What Have They Done to the Rain?

Print Friendly, PDF & Email

Tim, who lives way over on the other side of the country next to Chesapeake Bay, says that sometimes his phone cuts loose with those hundred-decibel civil-defense blares, followed by a scary voice telling him to run indoors. Not, mind you, because Chinese nukes are about to drop on his head, but because a thunderstorm is on the way.

I remember thunderstorms. We had them in the summers when Tim and I were growing up in Georgia. Roiling black clouds, swirling winds, crashes of thunder, spears of lightning, and great sheets of rain that nobody took all that seriously and TV weathermen referred to as possum pounders. Or, if the weathermen were in a particularly frolicsome mood, toad stranglers. And instead of fleeing indoors, we ran out to the street to see if the storm sewers had overflowed. Because if enough rain sheeted down, geysers of water would be shooting up from the manholes and we could twirl on the covers like boogieboards.

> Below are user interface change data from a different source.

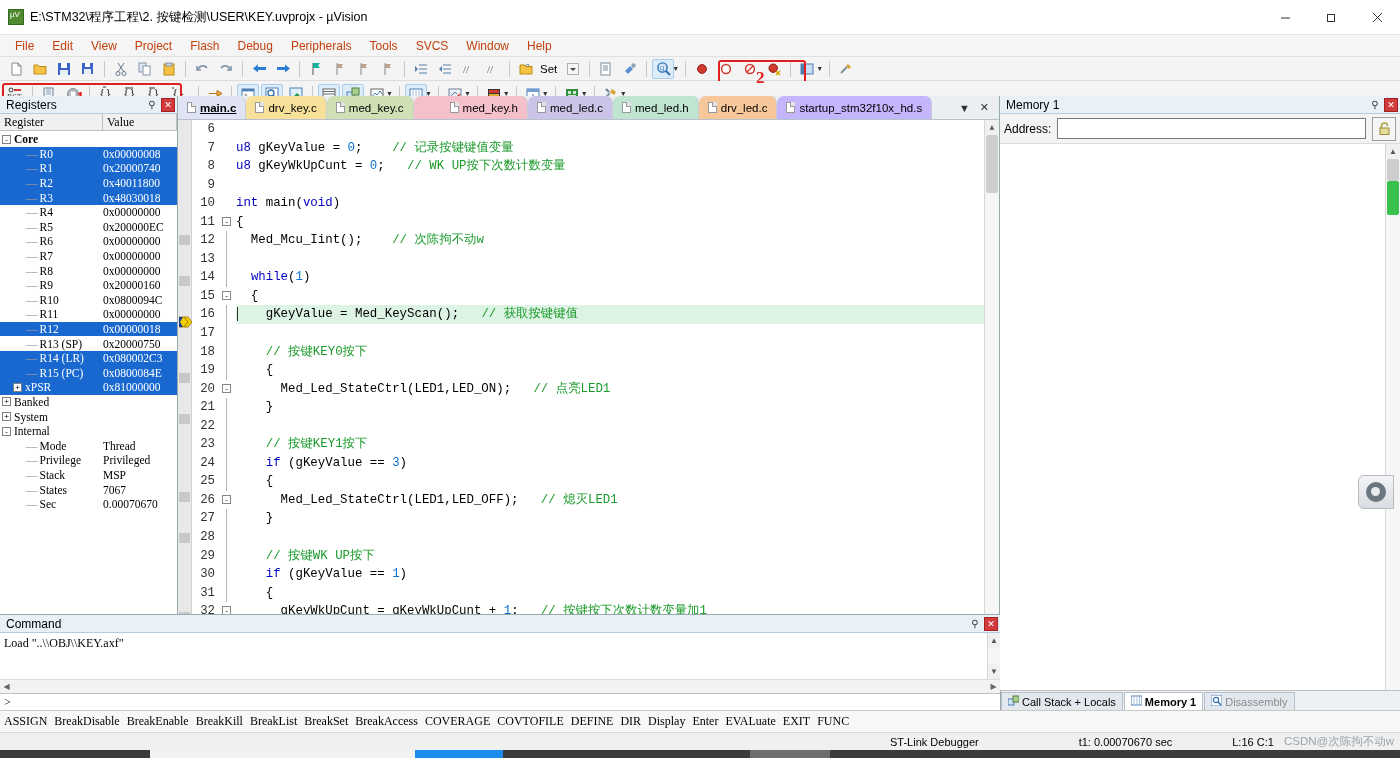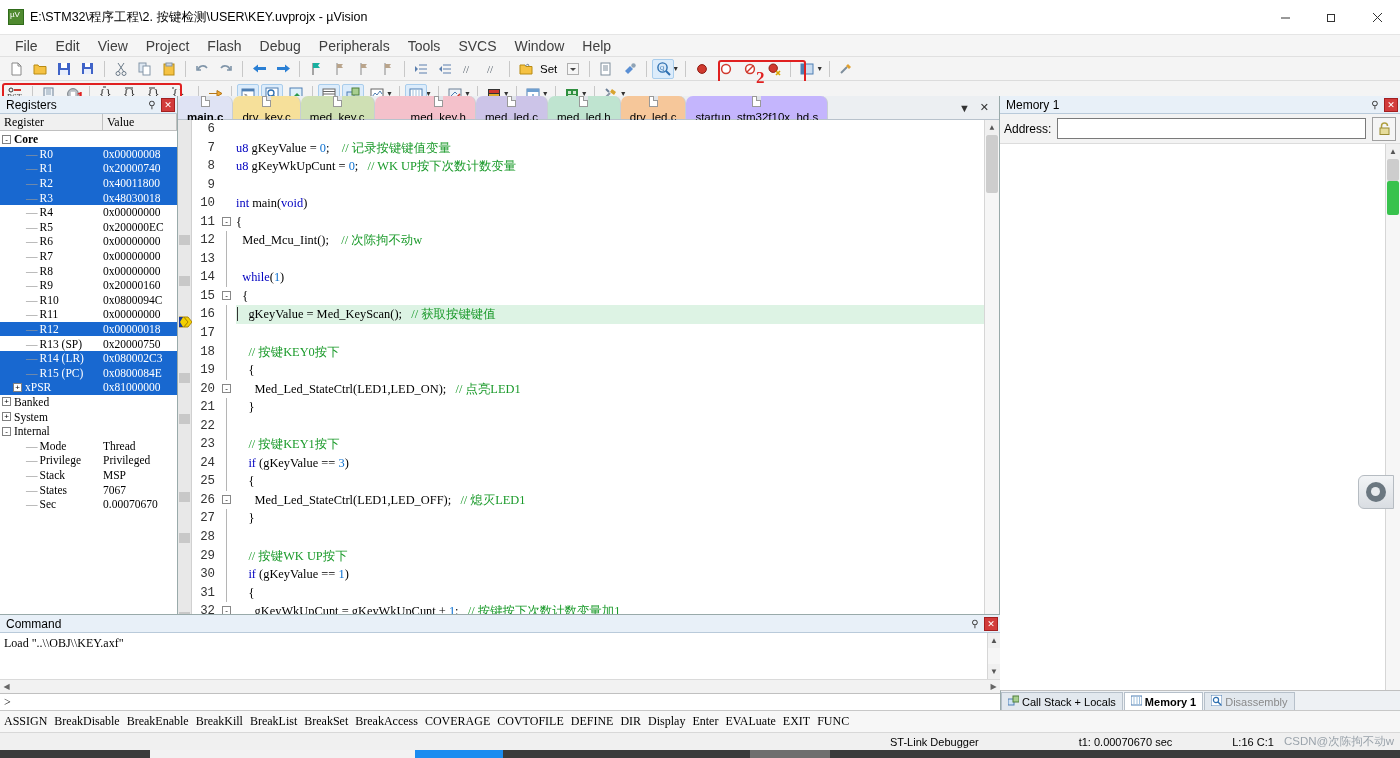--- a/index.html
+++ b/index.html
@@ -19,21 +19,21 @@
   .title-icon:after{ content:"µV"; position:absolute; left:1px; top:0px; font-size:8px;
                      color:#fff; font-family:"Liberation Sans",sans-serif; }
   .title-text { font-size:12.5px; color:#000; }
   .win-controls { margin-left:auto; display:flex; height:26px; }
   .win-btn { width:46px; height:26px; display:flex; align-items:center; justify-content:center;
              color:#333; font-size:13px; }
 
   
   .menubar { height:22px; background:#f5f5f5; display:flex; align-items:center;
              padding-left:6px; border-bottom:1px solid #e0e0e0; }
-  .menu-item { padding:2px 9px; font-size:14px; color:#404040; }
+  .menu-item { padding:2px 9px; font-size:12px; color:#c2410c; }
 
   
   .toolbar { height:24px; background:#f4f4f4; display:flex; align-items:center;
              padding-left:4px; border-bottom:1px solid #dcdcdc; position:relative; }
   .tb-btn { width:22px; height:20px; display:flex; align-items:center; justify-content:center;
             margin:0 1px; border-radius:2px; position:relative; }
   .tb-sep { width:1px; height:16px; background:#c8c8c8; margin:0 4px; }
   .tb-label{ font-size:11.5px; color:#000; margin:0 4px 0 2px; }
   .tb-arrow { font-size:7px; color:#333; margin-left:-3px; margin-right:2px; }
   .tb-btn.active { background:#dcecfb; border:1px solid #a9cdec; }
@@ -87,39 +87,39 @@
         border:1px solid #b6c0ca; border-bottom:none; background:#e2e8ee; margin-right:1px; }
   .pt.active { background:#fff; font-weight:600; }
 
   
   .editorpane { flex:1; display:flex; flex-direction:column; background:#fff;
                 border-right:1px solid #9aa; min-width:0; }
   .tabstrip { height:24px; background:#eceff2; display:flex; align-items:stretch;
               border-bottom:1px solid #b8c2cc; }
   .etab { display:flex; align-items:center; gap:4px; padding:0 9px; font-size:11.5px;
           border-right:1px solid #c8ced4; border-radius:7px 7px 0 0; color:#000;
-          white-space:nowrap;flex-direction:column; }
+          white-space:nowrap; }
   .etab .pg { width:9px; height:11px; background:#fff; border:1px solid #999; flex:none;
               position:relative; }
   .etab .pg:after{ content:""; position:absolute; right:-1px; top:-1px; width:4px; height:4px;
                    background:#dfe3e8; border-left:1px solid #999; border-bottom:1px solid #999;}
   .etab.active .lbl { text-decoration:underline; font-weight:600; }
   .tab-tools { margin-left:auto; display:flex; align-items:center; gap:10px; padding:0 10px;
                font-size:11px; color:#333; }
 
   .editor-area { flex:1; display:flex; position:relative; overflow:hidden;
                  font-family:"Liberation Mono", monospace; font-size:12.4px; }
   .marker-col { width:14px; background:#e8e8e8; border-right:1px solid #d0d0d0; flex:none;
                 padding-top:0px; }
   .bpslot { height:18.55px; }
   .bpslot .box { width:11px; height:10px; background:#c8c8c8; margin:4px auto 0; }
   .gutter-num { width:28px; text-align:right; padding-right:5px; color:#333; flex:none;
                 background:#fff; }
   .fold-col { width:16px; flex:none; background:#fff; position:relative; }
-  .code-col { flex:1; position:relative; background:#fff; overflow:hidden;font-family:Liberation Serif, serif; }
+  .code-col { flex:1; position:relative; background:#fff; overflow:hidden; }
   .cline { height:18.55px; line-height:18.55px; white-space:pre; }
   .hl { background:#ddf3e4; }
   .kw { color:#0000c0; }
   .cm { color:#1a9a2a; }
   .num { color:#0a6fd0; }
   .arrowmark { position:absolute; left:1px; width:13px; height:13px; }
 
   .vscroll { width:15px; background:#f0f0f0; border-left:1px solid #d6d6d6; flex:none;
              display:flex; flex-direction:column; }
   .sc-arrow { height:15px; display:flex; align-items:center; justify-content:center;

Half an hour later the clouds would have passed; the winds would have settled into still, humid air; the lightning would be somewhere over South Carolina; and the rain would just be drops of water glistening on pine trees in the late-afternoon sun: a change so sudden and so complete that when it happens nowadays it’s referred to as “weather whiplash,” something we’re supposed to be terrified at rather than get a kick from.

Not, mind you, because Chinese nukes are about to drop on his head, but because a thunderstorm is on the way.

 

We don’t have thunderstorms in Oregon where I live now, but we do have the Pineapple Express. Or, rather, we used to have the Pineapple Express: clouds carrying much-needed moisture from the warm waters around Hawaii to the parched farmland of the American West. In recent years these gentle, life-giving weather systems have been transmogrified into sinister-sounding phenomena known among the cognoscenti as atmospheric rivers, which bring catastrophic flooding to the uninhabited deserts of California. Atmospheric rivers can be so dramatic, at least in the minds of those attuned to meteorological drama, that they become superstorms.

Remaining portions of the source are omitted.